• _DATA LISTING_
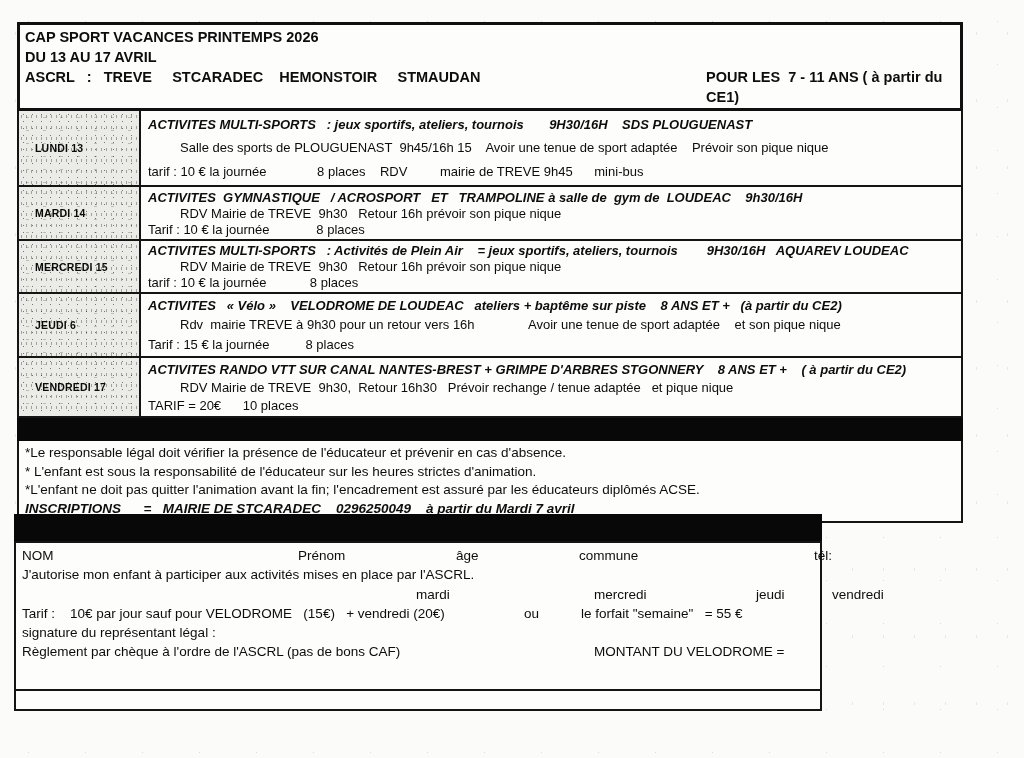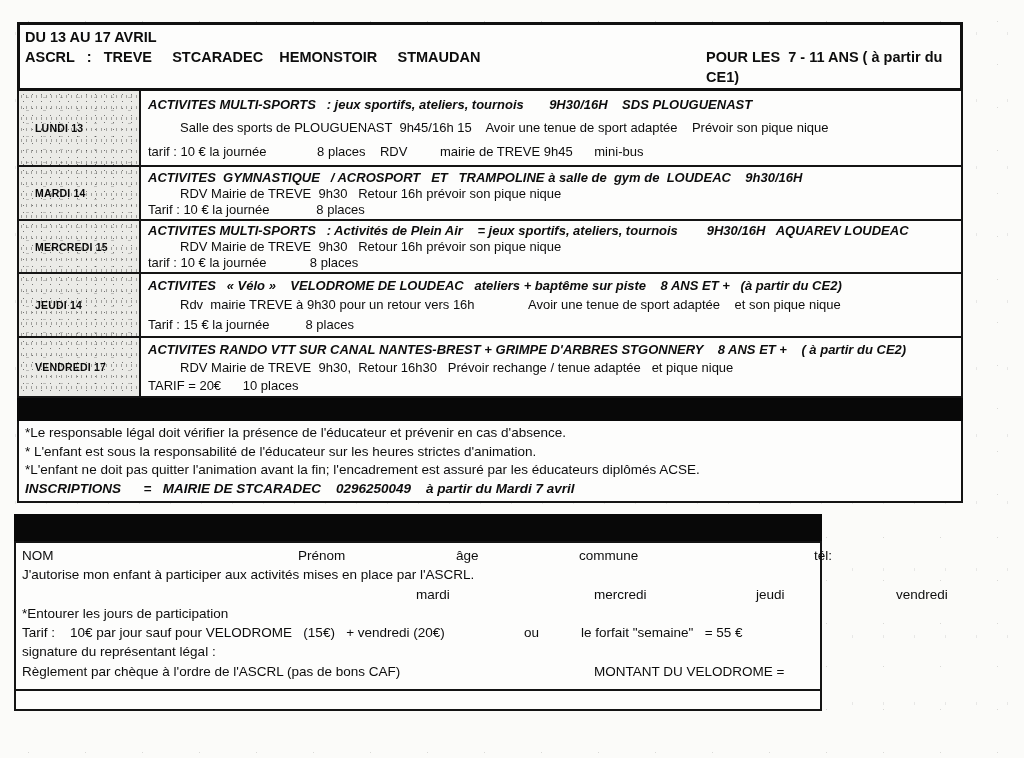--- a/index.html
+++ b/index.html
@@ -72,20 +72,21 @@
   .fline { position:relative; height:19.3px; line-height:19.3px; padding-left:6px; }
   .fpos { position:absolute; top:0; white-space:pre; }
   .form-empty { height:20px; border-top:2px solid #141414; }
 </style>
 </head>
 <body>
 
 <div class="doc-top">
 
   <div class="header-box">
+    <div class="pre">CAP SPORT VACANCES PRINTEMPS 2026</div>
     <div class="pre">DU 13 AU 17 AVRIL</div>
     <div class="header-line3">
       <span class="left pre">ASCRL   :   TREVE     STCARADEC    HEMONSTOIR     STMAUDAN</span>
       <span class="pre">POUR LES  7 - 11 ANS ( à partir du CE1)</span>
     </div>
   </div>
 
   <div class="sched">
 
     <div class="row h-lundi">
@@ -109,21 +110,21 @@
     <div class="row h-mercredi">
       <div class="day-cell">MERCREDI 15</div>
       <div class="content-cell">
         <div class="l1 pre">ACTIVITES MULTI-SPORTS   : Activités de Plein Air    = jeux sportifs, ateliers, tournois        9H30/16H   AQUAREV LOUDEAC</div>
         <div class="l2 pre">RDV Mairie de TREVE  9h30   Retour 16h prévoir son pique nique</div>
         <div class="l3 pre">tarif : 10 € la journée            8 places</div>
       </div>
     </div>
 
     <div class="row h-jeudi">
-      <div class="day-cell">JEUDI 14</div>
+      <div class="day-cell">JEUDI 6</div>
       <div class="content-cell">
         <div class="l1 pre">ACTIVITES   « Vélo »    VELODROME DE LOUDEAC   ateliers + baptême sur piste    8 ANS ET +   (à partir du CE2)</div>
         <div class="l2 pre">Rdv  mairie TREVE à 9h30 pour un retour vers 16h               Avoir une tenue de sport adaptée    et son pique nique</div>
         <div class="l3 pre">Tarif : 15 € la journée          8 places</div>
       </div>
     </div>
 
     <div class="row h-vendredi">
       <div class="day-cell">VENDREDI 17</div>
       <div class="content-cell">
@@ -160,24 +161,23 @@
         <span class="fpos" style="left:563px;">commune</span>
         <span class="fpos" style="left:798px;">tél:</span>
       </div>
 
       <div class="fline pre">J'autorise mon enfant à participer aux activités mises en place par l'ASCRL.</div>
 
       <div class="fline">
         <span class="fpos" style="left:400px;">mardi</span>
         <span class="fpos" style="left:578px;">mercredi</span>
         <span class="fpos" style="left:740px;">jeudi</span>
-        <span class="fpos" style="left:880px;text-align:center;">vendredi</span>
+        <span class="fpos" style="left:816px;text-align:center;">vendredi</span>
       </div>
 
-      <div class="fline pre">*Entourer les jours de participation</div>
 
       <div class="fline">
         <span class="pre">Tarif :    10€ par jour sauf pour VELODROME   (15€)   + vendredi (20€)</span>
         <span class="fpos" style="left:508px;">ou</span>
         <span class="fpos" style="left:565px;">le forfait "semaine"   = 55 €</span>
       </div>
 
       <div class="fline pre">signature du représentant légal :</div>
 
       <div class="fline">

• _ACTIVITY_
From the records above, count how many lines hold the string "span", then give only that number.

• _RESPONSE TO THIS TASK_
12